━━━━━ Data extracts

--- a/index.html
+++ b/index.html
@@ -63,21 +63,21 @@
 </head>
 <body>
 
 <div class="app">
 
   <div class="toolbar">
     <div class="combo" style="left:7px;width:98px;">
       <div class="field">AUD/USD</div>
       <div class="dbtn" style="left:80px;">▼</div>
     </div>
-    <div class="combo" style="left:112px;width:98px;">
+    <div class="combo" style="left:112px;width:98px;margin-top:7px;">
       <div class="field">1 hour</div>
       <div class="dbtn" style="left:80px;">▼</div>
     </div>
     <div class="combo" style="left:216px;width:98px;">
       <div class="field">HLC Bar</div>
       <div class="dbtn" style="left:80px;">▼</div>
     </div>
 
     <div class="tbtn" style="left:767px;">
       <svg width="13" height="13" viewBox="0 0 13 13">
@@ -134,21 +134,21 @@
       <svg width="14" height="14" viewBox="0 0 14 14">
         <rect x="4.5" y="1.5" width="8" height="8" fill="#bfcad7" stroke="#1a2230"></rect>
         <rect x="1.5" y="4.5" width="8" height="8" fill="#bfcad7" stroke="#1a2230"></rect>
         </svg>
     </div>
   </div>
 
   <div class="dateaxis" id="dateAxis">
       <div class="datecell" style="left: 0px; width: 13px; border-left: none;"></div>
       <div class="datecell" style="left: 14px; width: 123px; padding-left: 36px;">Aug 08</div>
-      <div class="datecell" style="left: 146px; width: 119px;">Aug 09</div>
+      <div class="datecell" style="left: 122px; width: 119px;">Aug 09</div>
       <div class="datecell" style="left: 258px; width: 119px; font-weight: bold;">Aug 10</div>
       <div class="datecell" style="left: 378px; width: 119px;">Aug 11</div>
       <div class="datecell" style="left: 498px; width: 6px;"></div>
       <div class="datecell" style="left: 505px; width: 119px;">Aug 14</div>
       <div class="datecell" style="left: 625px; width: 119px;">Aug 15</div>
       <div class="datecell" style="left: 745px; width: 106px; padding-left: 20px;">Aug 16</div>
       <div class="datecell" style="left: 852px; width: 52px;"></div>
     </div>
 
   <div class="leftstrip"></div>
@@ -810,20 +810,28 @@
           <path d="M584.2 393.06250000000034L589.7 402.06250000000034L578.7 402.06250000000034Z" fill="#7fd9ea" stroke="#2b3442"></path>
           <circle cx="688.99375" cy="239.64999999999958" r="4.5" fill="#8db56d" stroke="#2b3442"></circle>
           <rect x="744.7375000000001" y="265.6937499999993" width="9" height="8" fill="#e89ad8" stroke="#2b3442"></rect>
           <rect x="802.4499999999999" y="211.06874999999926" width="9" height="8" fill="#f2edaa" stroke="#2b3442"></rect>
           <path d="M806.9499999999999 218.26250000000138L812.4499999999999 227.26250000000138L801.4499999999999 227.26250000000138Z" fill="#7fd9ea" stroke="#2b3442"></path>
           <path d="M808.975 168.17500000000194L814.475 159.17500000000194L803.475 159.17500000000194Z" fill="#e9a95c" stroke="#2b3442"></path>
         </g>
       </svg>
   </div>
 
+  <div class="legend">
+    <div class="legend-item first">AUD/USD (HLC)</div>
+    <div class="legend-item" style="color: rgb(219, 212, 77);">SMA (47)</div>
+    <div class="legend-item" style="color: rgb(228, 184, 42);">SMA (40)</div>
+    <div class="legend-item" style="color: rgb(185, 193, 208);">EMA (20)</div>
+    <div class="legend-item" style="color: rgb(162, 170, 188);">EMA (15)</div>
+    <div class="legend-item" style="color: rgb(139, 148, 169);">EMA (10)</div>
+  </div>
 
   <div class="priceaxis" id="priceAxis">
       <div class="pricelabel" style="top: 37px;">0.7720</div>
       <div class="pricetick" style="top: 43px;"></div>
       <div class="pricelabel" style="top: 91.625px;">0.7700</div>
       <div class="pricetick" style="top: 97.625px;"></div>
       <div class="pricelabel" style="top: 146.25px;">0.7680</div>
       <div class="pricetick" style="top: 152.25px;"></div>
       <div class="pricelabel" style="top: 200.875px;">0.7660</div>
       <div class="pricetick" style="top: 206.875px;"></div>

━━━━━━━━━━
━━━━━ Data extracts

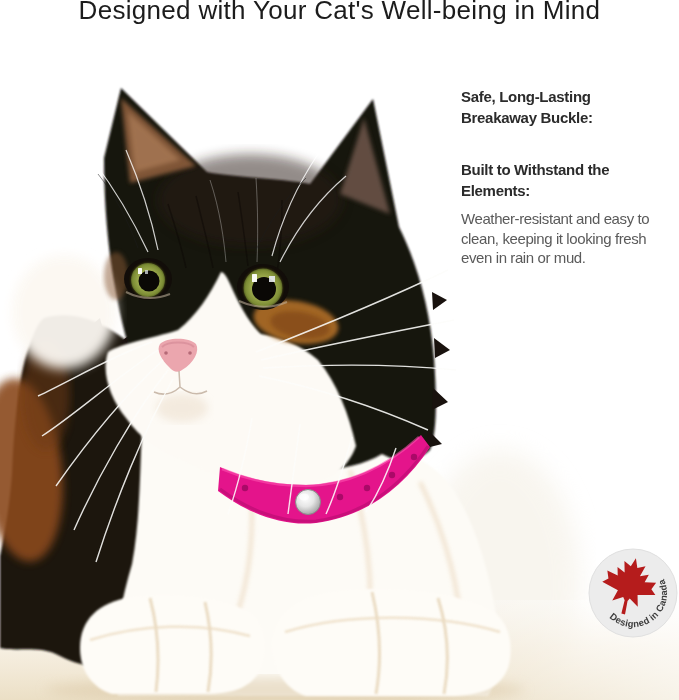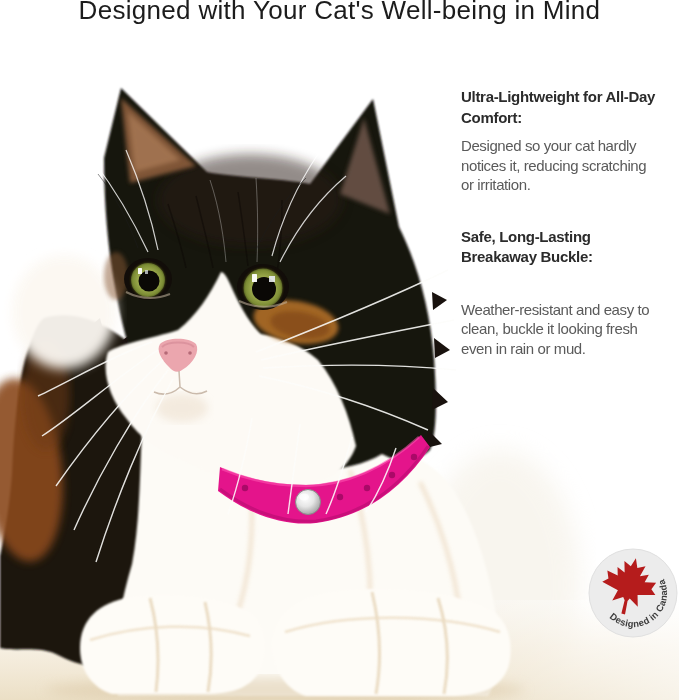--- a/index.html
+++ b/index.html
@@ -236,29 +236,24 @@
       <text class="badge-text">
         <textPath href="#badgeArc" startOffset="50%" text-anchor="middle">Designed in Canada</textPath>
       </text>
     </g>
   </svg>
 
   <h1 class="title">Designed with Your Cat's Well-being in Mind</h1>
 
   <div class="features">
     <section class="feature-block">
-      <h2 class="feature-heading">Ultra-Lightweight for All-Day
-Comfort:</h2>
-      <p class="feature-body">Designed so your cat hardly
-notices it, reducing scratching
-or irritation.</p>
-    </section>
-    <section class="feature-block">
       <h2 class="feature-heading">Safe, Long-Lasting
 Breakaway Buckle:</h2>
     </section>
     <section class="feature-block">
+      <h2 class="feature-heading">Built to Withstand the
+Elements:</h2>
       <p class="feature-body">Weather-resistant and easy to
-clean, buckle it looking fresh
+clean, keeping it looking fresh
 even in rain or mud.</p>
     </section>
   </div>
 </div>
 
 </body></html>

━━━━━━━━━━

▶ _Exercise_
Using the entries above, give back exactly the line containing "Well-being in Mind</h1>", the line containing "</body></html>", and every line between them, and nothing else.

▶ _Exercise output_
   <h1 class="title">Designed with Your Cat's Well-being in Mind</h1>
 
   <div class="features">
     <section class="feature-block">
-      <h2 class="feature-heading">Ultra-Lightweight for All-Day
-Comfort:</h2>
-      <p class="feature-body">Designed so your cat hardly
-notices it, reducing scratching
-or irritation.</p>
-    </section>
-    <section class="feature-block">
       <h2 class="feature-heading">Safe, Long-Lasting
 Breakaway Buckle:</h2>
     </section>
     <section class="feature-block">
+      <h2 class="feature-heading">Built to Withstand the
+Elements:</h2>
       <p class="feature-body">Weather-resistant and easy to
-clean, buckle it looking fresh
+clean, keeping it looking fresh
 even in rain or mud.</p>
     </section>
   </div>
 </div>
 
 </body></html>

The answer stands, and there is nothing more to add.